_Dataset entries_:
---

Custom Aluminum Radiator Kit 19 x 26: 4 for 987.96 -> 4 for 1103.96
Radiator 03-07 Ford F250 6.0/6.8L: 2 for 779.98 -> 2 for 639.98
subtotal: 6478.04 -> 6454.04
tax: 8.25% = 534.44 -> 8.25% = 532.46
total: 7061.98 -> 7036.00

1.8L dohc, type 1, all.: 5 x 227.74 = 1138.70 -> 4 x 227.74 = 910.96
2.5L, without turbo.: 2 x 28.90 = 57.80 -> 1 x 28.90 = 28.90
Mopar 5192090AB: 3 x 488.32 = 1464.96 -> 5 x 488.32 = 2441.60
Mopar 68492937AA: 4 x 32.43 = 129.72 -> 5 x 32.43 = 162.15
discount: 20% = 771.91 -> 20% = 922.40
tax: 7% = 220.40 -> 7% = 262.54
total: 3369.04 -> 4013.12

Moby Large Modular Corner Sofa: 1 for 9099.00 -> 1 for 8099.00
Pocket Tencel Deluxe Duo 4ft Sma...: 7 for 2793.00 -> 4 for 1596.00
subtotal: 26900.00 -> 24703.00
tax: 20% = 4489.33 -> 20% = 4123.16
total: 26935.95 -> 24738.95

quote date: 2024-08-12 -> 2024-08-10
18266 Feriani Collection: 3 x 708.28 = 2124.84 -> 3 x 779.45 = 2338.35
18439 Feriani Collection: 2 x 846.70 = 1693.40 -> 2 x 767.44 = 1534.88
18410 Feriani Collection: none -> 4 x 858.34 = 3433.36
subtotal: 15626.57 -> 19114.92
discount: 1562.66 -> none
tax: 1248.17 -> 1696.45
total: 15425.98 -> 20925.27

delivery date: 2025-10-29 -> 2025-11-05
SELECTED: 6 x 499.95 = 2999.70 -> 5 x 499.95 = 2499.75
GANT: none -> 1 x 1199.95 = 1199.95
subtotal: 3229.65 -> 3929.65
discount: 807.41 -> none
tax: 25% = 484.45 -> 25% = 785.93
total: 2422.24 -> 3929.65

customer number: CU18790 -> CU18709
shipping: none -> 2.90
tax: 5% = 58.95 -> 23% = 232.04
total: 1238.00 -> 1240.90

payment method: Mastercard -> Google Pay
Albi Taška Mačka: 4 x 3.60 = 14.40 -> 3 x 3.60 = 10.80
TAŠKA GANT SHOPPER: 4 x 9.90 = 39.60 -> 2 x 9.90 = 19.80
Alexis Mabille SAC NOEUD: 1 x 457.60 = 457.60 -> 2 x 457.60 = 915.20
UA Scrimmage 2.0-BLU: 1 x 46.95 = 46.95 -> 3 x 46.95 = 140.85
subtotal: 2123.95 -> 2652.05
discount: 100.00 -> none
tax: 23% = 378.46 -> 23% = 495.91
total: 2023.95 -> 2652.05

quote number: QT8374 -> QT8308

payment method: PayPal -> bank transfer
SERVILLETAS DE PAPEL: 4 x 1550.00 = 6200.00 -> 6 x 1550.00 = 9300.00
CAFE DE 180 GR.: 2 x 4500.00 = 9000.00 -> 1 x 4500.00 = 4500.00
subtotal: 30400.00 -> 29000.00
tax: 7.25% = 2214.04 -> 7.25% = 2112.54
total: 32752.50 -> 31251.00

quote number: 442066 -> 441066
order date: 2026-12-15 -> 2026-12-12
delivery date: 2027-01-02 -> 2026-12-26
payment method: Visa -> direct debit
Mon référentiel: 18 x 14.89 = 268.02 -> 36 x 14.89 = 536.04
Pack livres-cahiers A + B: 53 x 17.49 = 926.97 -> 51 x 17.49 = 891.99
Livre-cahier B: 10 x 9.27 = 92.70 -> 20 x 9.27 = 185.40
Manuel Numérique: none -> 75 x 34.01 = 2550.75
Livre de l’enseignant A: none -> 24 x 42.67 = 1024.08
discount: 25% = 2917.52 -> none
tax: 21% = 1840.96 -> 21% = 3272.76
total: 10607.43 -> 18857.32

---

_Task objective_: Copy every entry above word for word.

_Answer area_:
Custom Aluminum Radiator Kit 19 x 26: 4 for 987.96 -> 4 for 1103.96
Radiator 03-07 Ford F250 6.0/6.8L: 2 for 779.98 -> 2 for 639.98
subtotal: 6478.04 -> 6454.04
tax: 8.25% = 534.44 -> 8.25% = 532.46
total: 7061.98 -> 7036.00

1.8L dohc, type 1, all.: 5 x 227.74 = 1138.70 -> 4 x 227.74 = 910.96
2.5L, without turbo.: 2 x 28.90 = 57.80 -> 1 x 28.90 = 28.90
Mopar 5192090AB: 3 x 488.32 = 1464.96 -> 5 x 488.32 = 2441.60
Mopar 68492937AA: 4 x 32.43 = 129.72 -> 5 x 32.43 = 162.15
discount: 20% = 771.91 -> 20% = 922.40
tax: 7% = 220.40 -> 7% = 262.54
total: 3369.04 -> 4013.12

Moby Large Modular Corner Sofa: 1 for 9099.00 -> 1 for 8099.00
Pocket Tencel Deluxe Duo 4ft Sma...: 7 for 2793.00 -> 4 for 1596.00
subtotal: 26900.00 -> 24703.00
tax: 20% = 4489.33 -> 20% = 4123.16
total: 26935.95 -> 24738.95

quote date: 2024-08-12 -> 2024-08-10
18266 Feriani Collection: 3 x 708.28 = 2124.84 -> 3 x 779.45 = 2338.35
18439 Feriani Collection: 2 x 846.70 = 1693.40 -> 2 x 767.44 = 1534.88
18410 Feriani Collection: none -> 4 x 858.34 = 3433.36
subtotal: 15626.57 -> 19114.92
discount: 1562.66 -> none
tax: 1248.17 -> 1696.45
total: 15425.98 -> 20925.27

delivery date: 2025-10-29 -> 2025-11-05
SELECTED: 6 x 499.95 = 2999.70 -> 5 x 499.95 = 2499.75
GANT: none -> 1 x 1199.95 = 1199.95
subtotal: 3229.65 -> 3929.65
discount: 807.41 -> none
tax: 25% = 484.45 -> 25% = 785.93
total: 2422.24 -> 3929.65

customer number: CU18790 -> CU18709
shipping: none -> 2.90
tax: 5% = 58.95 -> 23% = 232.04
total: 1238.00 -> 1240.90

payment method: Mastercard -> Google Pay
Albi Taška Mačka: 4 x 3.60 = 14.40 -> 3 x 3.60 = 10.80
TAŠKA GANT SHOPPER: 4 x 9.90 = 39.60 -> 2 x 9.90 = 19.80
Alexis Mabille SAC NOEUD: 1 x 457.60 = 457.60 -> 2 x 457.60 = 915.20
UA Scrimmage 2.0-BLU: 1 x 46.95 = 46.95 -> 3 x 46.95 = 140.85
subtotal: 2123.95 -> 2652.05
discount: 100.00 -> none
tax: 23% = 378.46 -> 23% = 495.91
total: 2023.95 -> 2652.05

quote number: QT8374 -> QT8308

payment method: PayPal -> bank transfer
SERVILLETAS DE PAPEL: 4 x 1550.00 = 6200.00 -> 6 x 1550.00 = 9300.00
CAFE DE 180 GR.: 2 x 4500.00 = 9000.00 -> 1 x 4500.00 = 4500.00
subtotal: 30400.00 -> 29000.00
tax: 7.25% = 2214.04 -> 7.25% = 2112.54
total: 32752.50 -> 31251.00

quote number: 442066 -> 441066
order date: 2026-12-15 -> 2026-12-12
delivery date: 2027-01-02 -> 2026-12-26
payment method: Visa -> direct debit
Mon référentiel: 18 x 14.89 = 268.02 -> 36 x 14.89 = 536.04
Pack livres-cahiers A + B: 53 x 17.49 = 926.97 -> 51 x 17.49 = 891.99
Livre-cahier B: 10 x 9.27 = 92.70 -> 20 x 9.27 = 185.40
Manuel Numérique: none -> 75 x 34.01 = 2550.75
Livre de l’enseignant A: none -> 24 x 42.67 = 1024.08
discount: 25% = 2917.52 -> none
tax: 21% = 1840.96 -> 21% = 3272.76
total: 10607.43 -> 18857.32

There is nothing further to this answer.